Last week, the Centers for Disease Control and Prevention put out a clinical alert to U.S. healthcare facilities about Candida auris, a multidrug-resistant yeast infection “associated with high mortality.”

The infection is not, as I initially assumed, a deadly vaginal yeast infection, which is a special sort of hell that will exist, for now, only in our collective imagination. Instead, C. auris is invasive, causing infections in the bloodstream, wounds and ears.

In an interview with the Washington Post, CDC fungus expert Tom Chiller said, “What concerned us is that it is potentially resistant to one or two, if not all three [main antifungal drug types].”

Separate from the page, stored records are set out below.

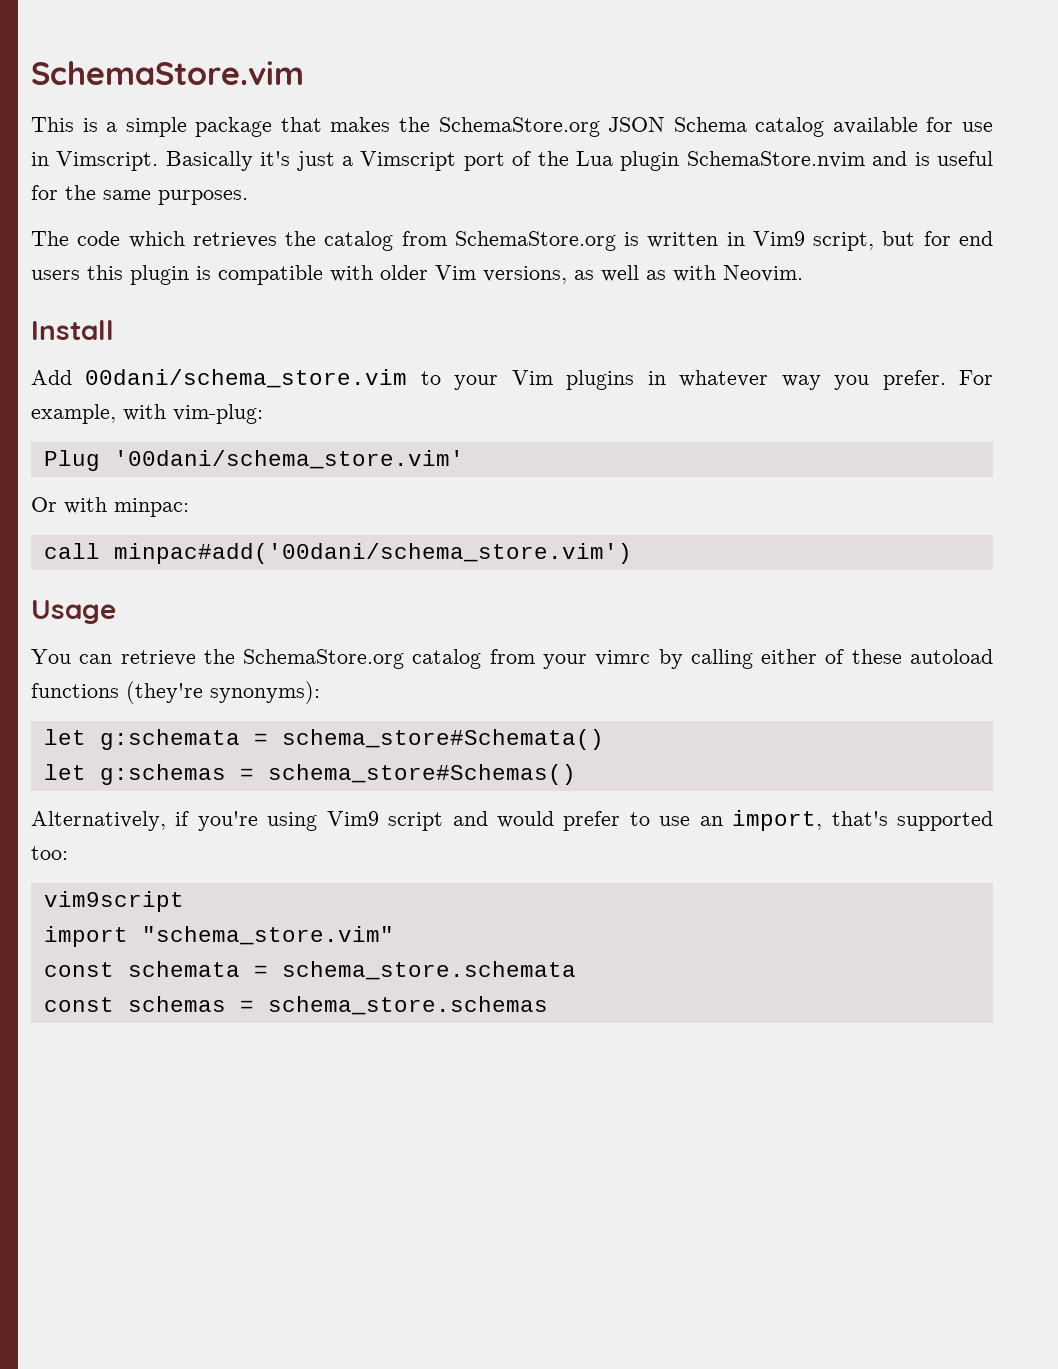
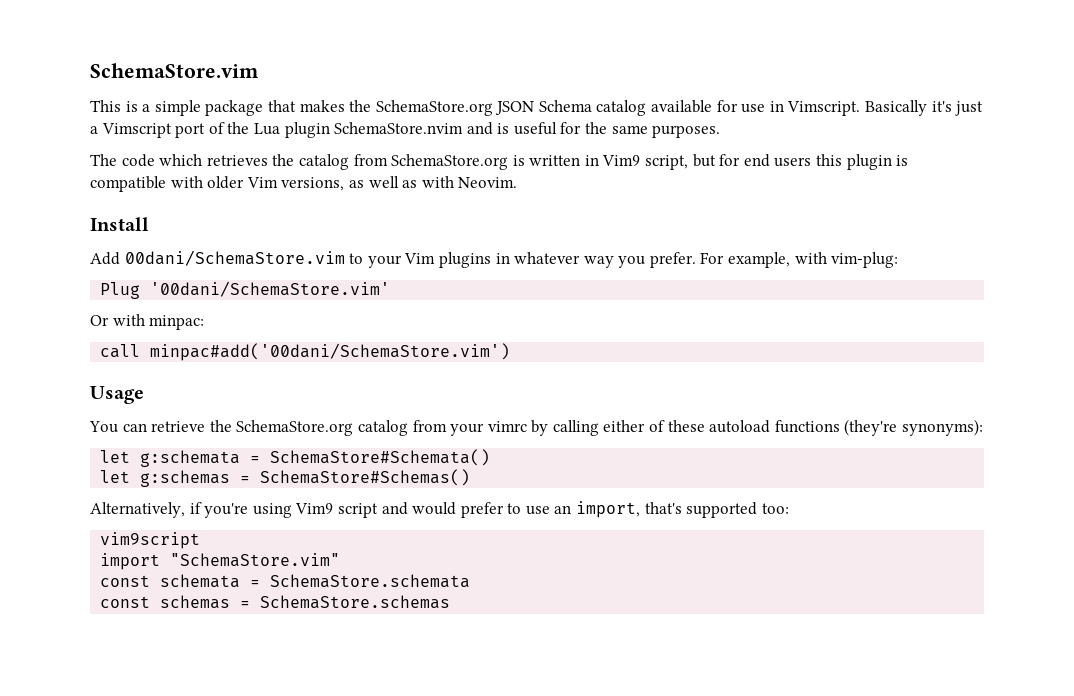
- Add 00dani/schema_store.vim to your Vim plugins in whatever way you prefer.
+ Add 00dani/SchemaStore.vim to your Vim plugins in whatever way you prefer.
- Plug '00dani/schema_store.vim'
+ Plug '00dani/SchemaStore.vim'
- call minpac#add('00dani/schema_store.vim')
+ call minpac#add('00dani/SchemaStore.vim')
- let g:schemata = schema_store#Schemata()
+ let g:schemata = SchemaStore#Schemata()
- let g:schemas = schema_store#Schemas()
+ let g:schemas = SchemaStore#Schemas()
- import "schema_store.vim"
+ import "SchemaStore.vim"
- const schemata = schema_store.schemata
+ const schemata = SchemaStore.schemata
- const schemas = schema_store.schemas
+ const schemas = SchemaStore.schemas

And the infection is notable because it’s so hard to identify:

Invasive infections with any type of Candida can be fatal. Based on information from a limited number of patients, 60 percent of people with this new type of Candida infection have died, but it’s not clear how many of them had other serious illnesses that also increased their risk of death.
Most hospital labs in the United States also don’t have the capacity to identify the new strain because it can be confused with other more common types of yeast. As a result, misidentification could lead to inappropriate treatment, he said.
That’s particularly important with this organism because the limited data so far suggests that the infections have occurred primarily in patients who were already in the hospital for other reasons. Unlike other types of yeast that typically spread from person to person, “this one seems to get into hospital settings and stay there,” Chiller said, and may spread from contact with the environment, such as contaminated surfaces or equipment.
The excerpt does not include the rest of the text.